QUEACO: Borrowing Treasures from Weakly-labeled Behavior Data for Query
Attribute Value Extraction
- URL: http://arxiv.org/abs/2108.08468v2
- Date: Sun, 22 Aug 2021 06:04:00 GMT
- Title: QUEACO: Borrowing Treasures from Weakly-labeled Behavior Data for Query
Attribute Value Extraction
- Authors: Danqing Zhang, Zheng Li, Tianyu Cao, Chen Luo, Tony Wu, Hanqing Lu,
Yiwei Song, Bing Yin, Tuo Zhao, Qiang Yang
- Abstract summary: This paper proposes a unified query attribute value extraction system in e-commerce search named QUEACO.

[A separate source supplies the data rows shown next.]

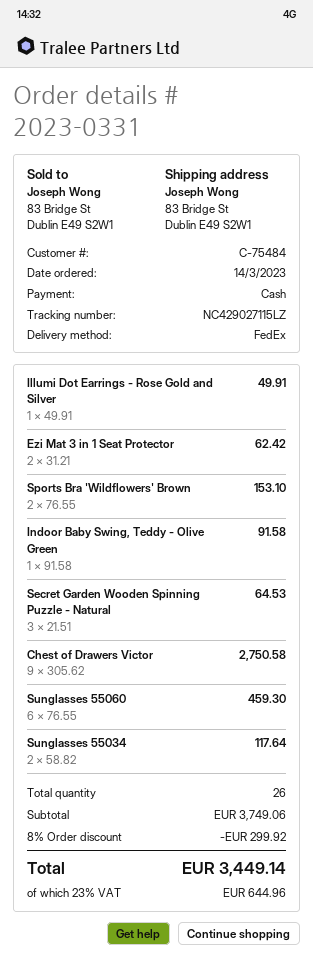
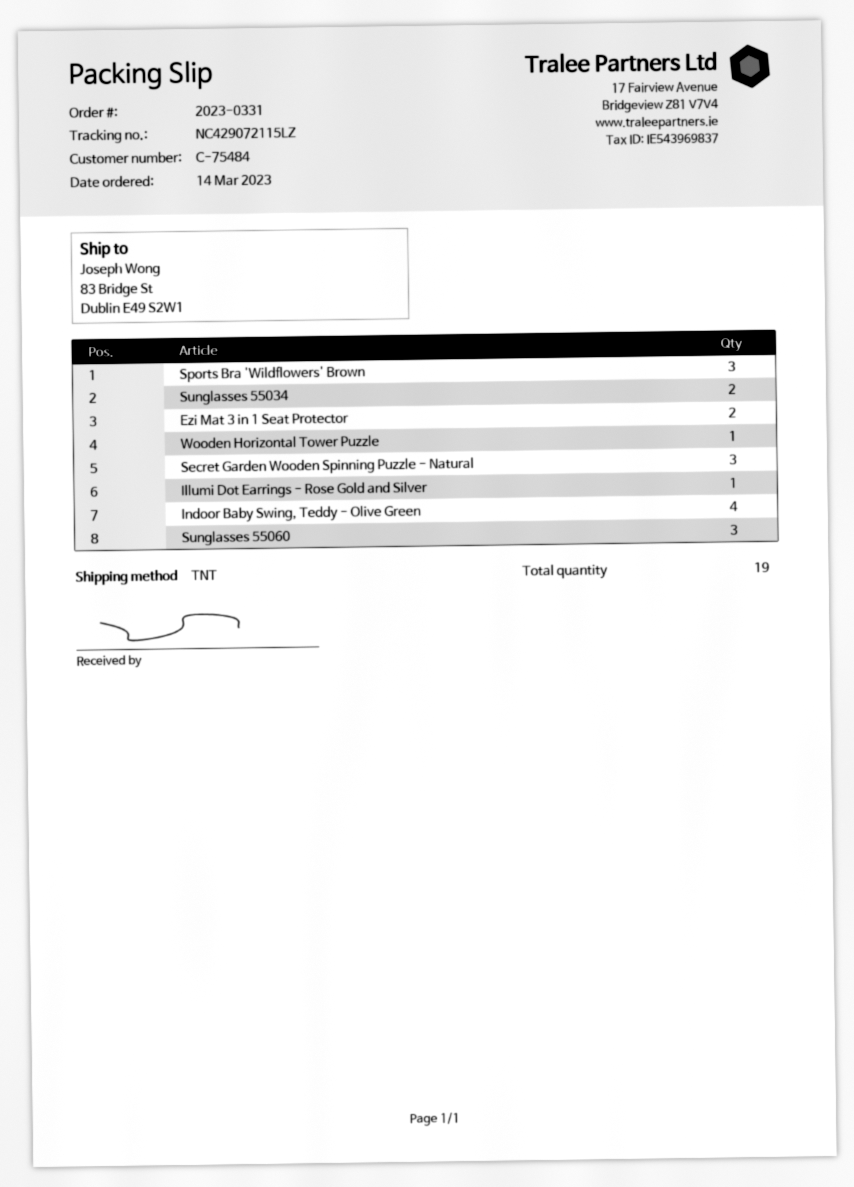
shipping method: FedEx -> TNT
tracking number: NC429027115LZ -> NC429072115LZ
Sports Bra 'Wildflowers' Brown: 2 -> 3
Indoor Baby Swing, Teddy - Olive Green: 1 -> 4
Chest of Drawers Victor: 9 -> none
Sunglasses 55060: 6 -> 3
Wooden Horizontal Tower Puzzle: none -> 1
total quantity: 26 -> 19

For the NER phase, QUEACO adopts a novel teacher-student network, where a teacher network that is trained on the strongly-labeled data generates pseudo-labels.
For the AVN phase, we also leverage the weakly-labeled query-to-attribute behavior data to normalize surface form attribute values from queries into canonical forms from products.
- Score: 57.56700153507383
- License: http://creativecommons.org/publicdomain/zero/1.0/
- Abstract: We study the problem of query attribute value extraction, which aims to
identify named entities from user queries as diverse surface form attribute
values and afterward transform them into formally canonical forms. Such a
problem consists of two phases: {named entity recognition (NER)} and {attribute
value normalization (AVN)}. However, existing works only focus on the NER phase
but neglect equally important AVN. To bridge this gap, this paper proposes a
unified query attribute value extraction system in e-commerce search named
QUEACO, which involves both two phases. Moreover, by leveraging large-scale
weakly-labeled behavior data, we further improve the extraction performance
with less supervision cost. Specifically, for the NER phase, QUEACO adopts a
novel teacher-student network, where a teacher network that is trained on the
strongly-labeled data generates pseudo-labels to refine the weakly-labeled data
for training a student network. Meanwhile, the teacher network can be
dynamically adapted by the feedback of the student's performance on
strongly-labeled data to maximally denoise the noisy supervisions from the weak
labels. For the AVN phase, we also leverage the weakly-labeled
query-to-attribute behavior data to normalize surface form attribute values
from queries into canonical forms from products. Extensive experiments on a
real-world large-scale E-commerce dataset demonstrate the effectiveness of
QUEACO.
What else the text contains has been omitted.